*姫林檎日記-細腕出張スペシャル*
買ったばかりのデジカメ画像などを使って、純の『絵本』大学(!?)での勉強ぶりをスペシャルでお届けいたします。やんや、やんや、パフパフパフ!!(*^▽^*)

たどりにくいリンクを少しでも改善するため、絵本大学エピソードシリーズをまとめてみました。

エピーソード(1) / (2) / (3) / (4-1) / (4-2) / (5) / (6) / (7) / (8)


絵本工房in絵本大学inぱふ エピソード3

2002年4月から絵本のお勉強をするために、京都宇治にある、絵本とヨーロッパの木のおもちゃの店“KID'Sいわき ぱふ”さんに通っていた純。高山智津子先生の絵本の講義を受けていたのであります。

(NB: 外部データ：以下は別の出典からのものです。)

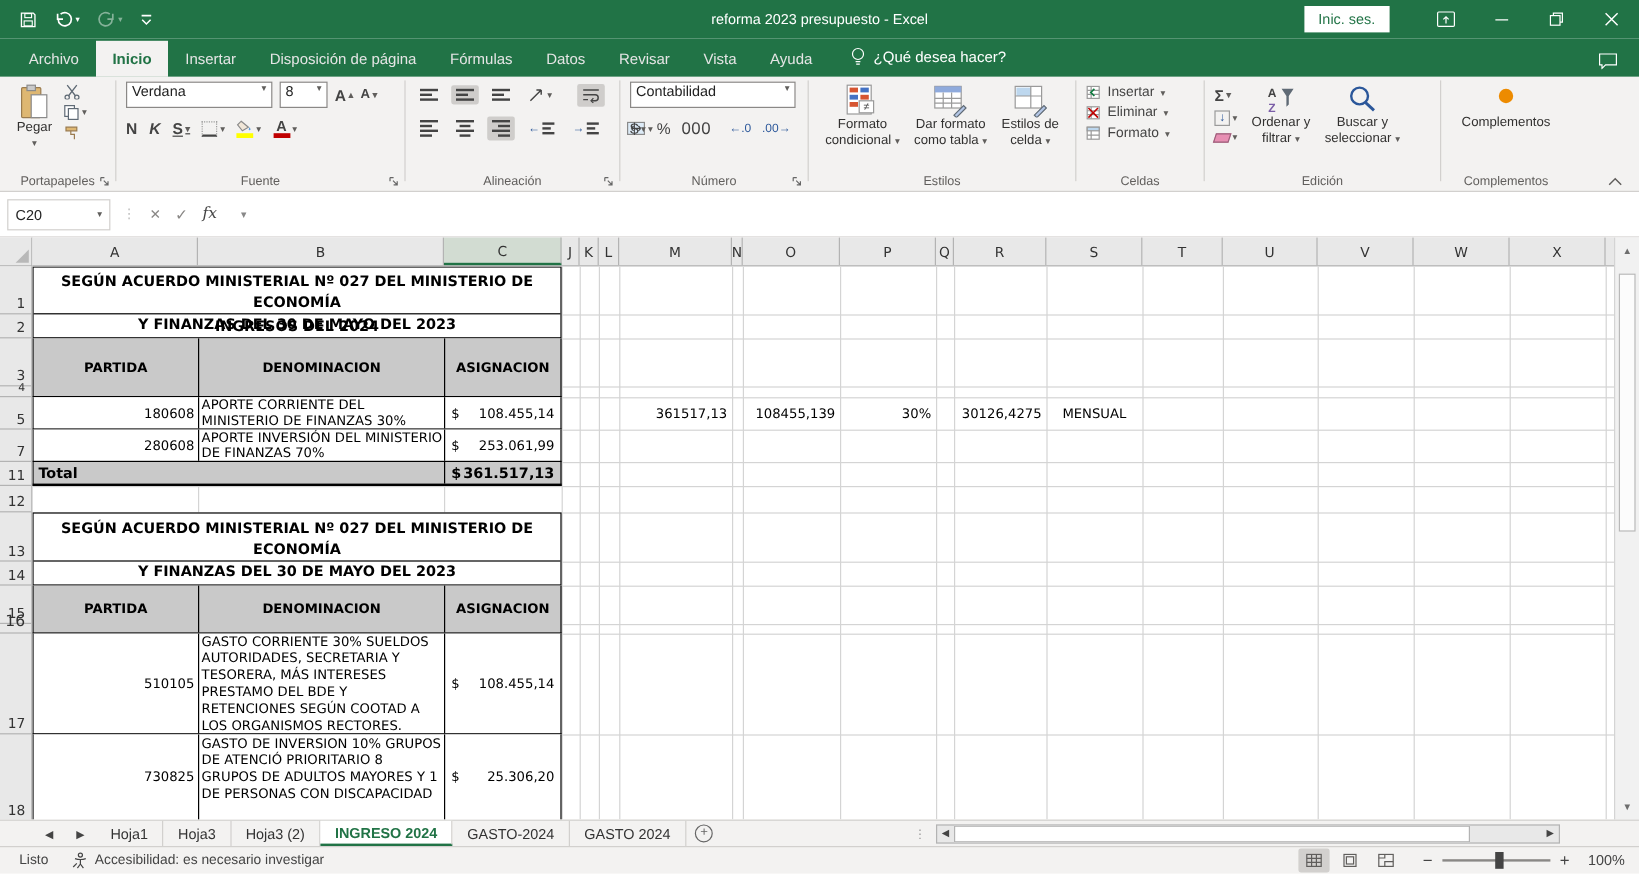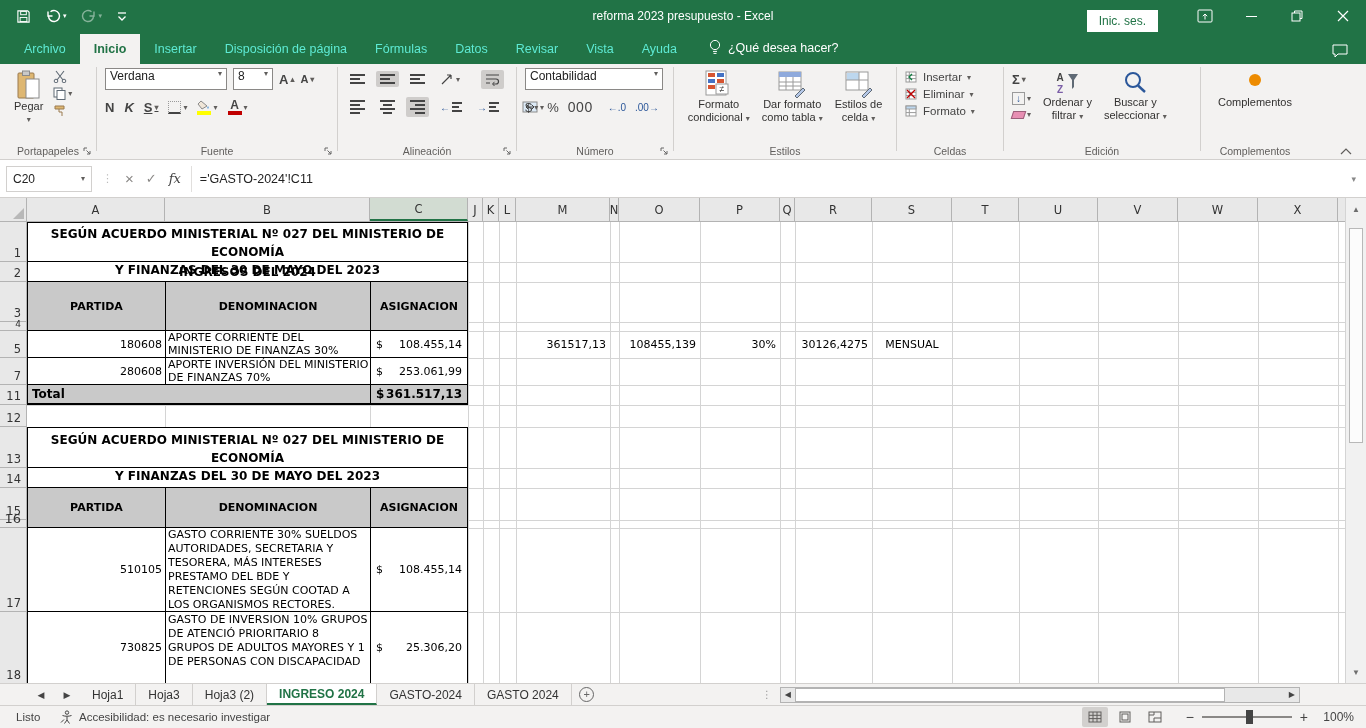--- a/index.html
+++ b/index.html
@@ -12,7 +12,7 @@
   .dim{opacity:.45}
   .tinycaret{font-size:7px;color:#fff}
   #title-text{position:absolute;left:0;right:0;text-align:center;font-size:12px;pointer-events:none}
-  .tb-right{margin-left:auto;display:flex;align-items:flex-end;height:100%}
+  .tb-right{margin-left:auto;display:flex;align-items:center;height:100%}
   #signin{background:#fff;color:#217346;font-size:12px;padding:4px 12px;margin-right:24px;cursor:pointer}
   .winbtn{width:46px;height:32px;display:flex;align-items:center;justify-content:center;cursor:pointer}
   

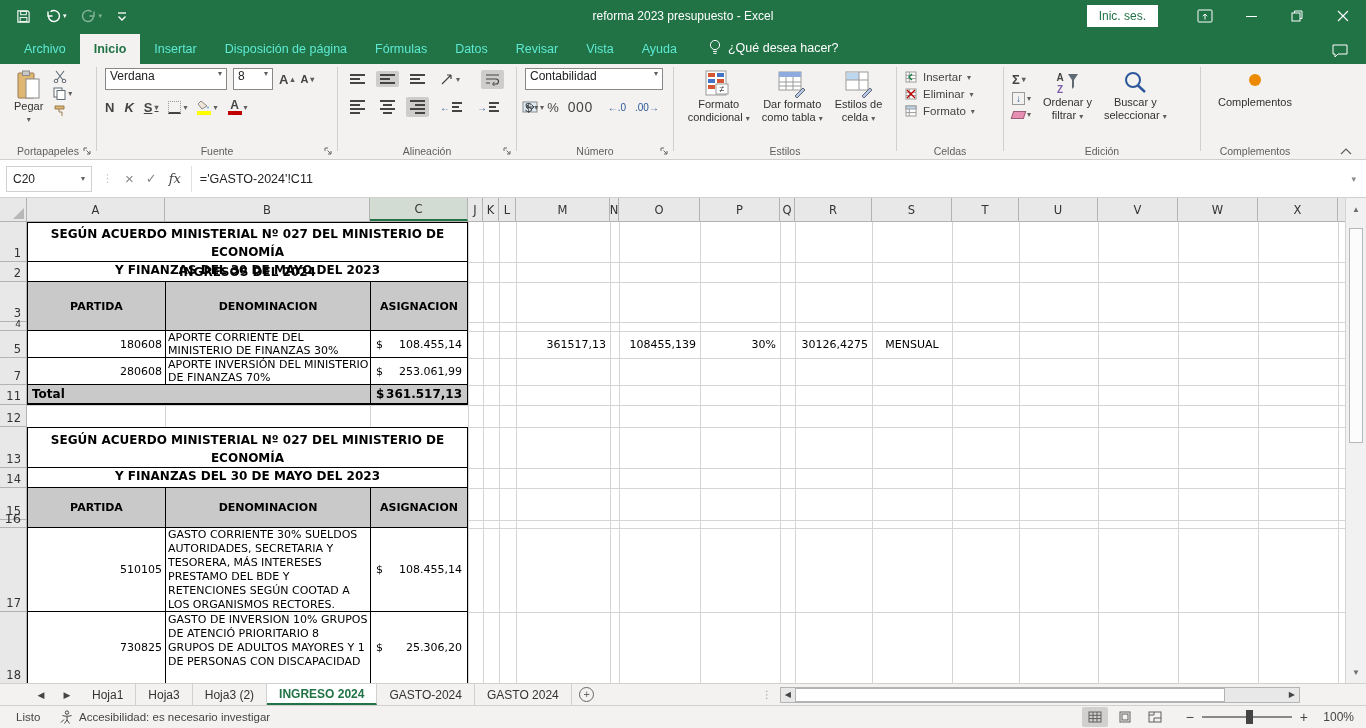--- a/index.html
+++ b/index.html
@@ -17,7 +17,7 @@
   .winbtn{width:46px;height:32px;display:flex;align-items:center;justify-content:center;cursor:pointer}
   
   #tabrow{position:absolute;top:32px;left:0;width:1366px;height:32px;background:#217346;display:flex;align-items:flex-end}
-  .rtab{color:#5eead4;font-size:12.5px;padding:8px 14px 8px 14px;cursor:pointer;white-space:nowrap}
+  .rtab{color:#e5e5e5;font-size:12.5px;padding:8px 14px 8px 14px;cursor:pointer;white-space:nowrap}
   .rtab.active{background:#f3f2f1;color:#217346;font-weight:bold}
   #tellme{display:flex;align-items:center;gap:7px;color:#fff;font-size:12.5px;margin-left:18px;padding-bottom:8px;cursor:pointer}
   #comment-icon{margin-left:auto;margin-right:18px;padding-bottom:6px;cursor:pointer}

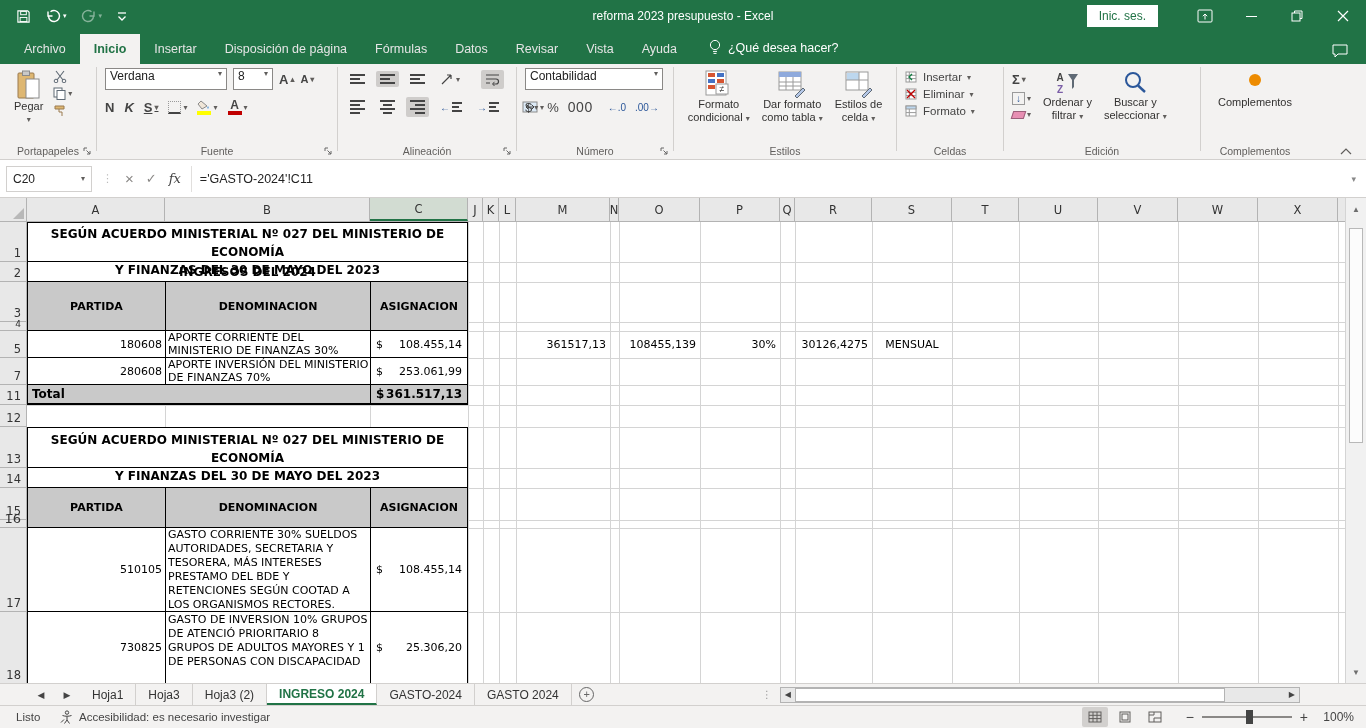--- a/index.html
+++ b/index.html
@@ -559,7 +559,6 @@
     <span>✓</span>
     <span style="font-family:'DejaVu Serif',serif;font-style:italic;color:#444">fx</span>
   </div>
-  <div id="formula-input">='GASTO-2024'!C11</div>
   <span style="padding:0 10px;color:#888;font-size:9px;cursor:pointer">▾</span>
 </div>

絵本の山に囲まれて、口元をほころばせてらっしゃる高山智津子先生。

『絵本の歴史』などという、何やら難しいお勉強もありました。
いい国作ろう鎌倉幕府。いやちがう。
絵本の歴史とは、すなわち、幼い子どもたちの教育の歴史でもあるのですね。まだ小さい子どもたちに、社会とは何か、公共とは何か、他者とはどのような存在かを教え、イロハや数字などの文字を読むことを教え、社会の一員として機能するように育て上げる。
……などと書くとちょっと怖い気もしてくる純ですが、それは事実です。
純の小さいころ、『ぶたぶたくんのおかいもの』という絵本があって(今もある)、そこに見開きの地図がついていたのですが、当時の純はいつまでもいつまでも、その地図を眺めていたことをふと思い出します。
ぶたぶた君のお家、お友だちのお家、パン屋さんに八百屋さん。
公園を中心に円を描いてひとめぐりする道に、さまざまな家々が点在する、そういった地図だった記憶があります。
大人になった純が当時を振り返ったとき、何がそんなに面白かったのかという気がするけれど、地図って、子どもにしてみれば、抽象的な概念理解力をものすごく必要とするんだと思う。
家の絵を描けといえば、正面から見えた通りに描く。道を描けと言われてもそう。
だけど、地図は鳥瞰図で、上空から描かれた家や道や公園が、地面にへばりついている自分が見ている世界とどう対応しているかを理解するのって、けっこう難しい。
……じゃないかなあと。
当時の純にとって、『ぶたぶたくんのおかいもの』の地図って、特殊な魔法か何かに見えたんじゃないかな。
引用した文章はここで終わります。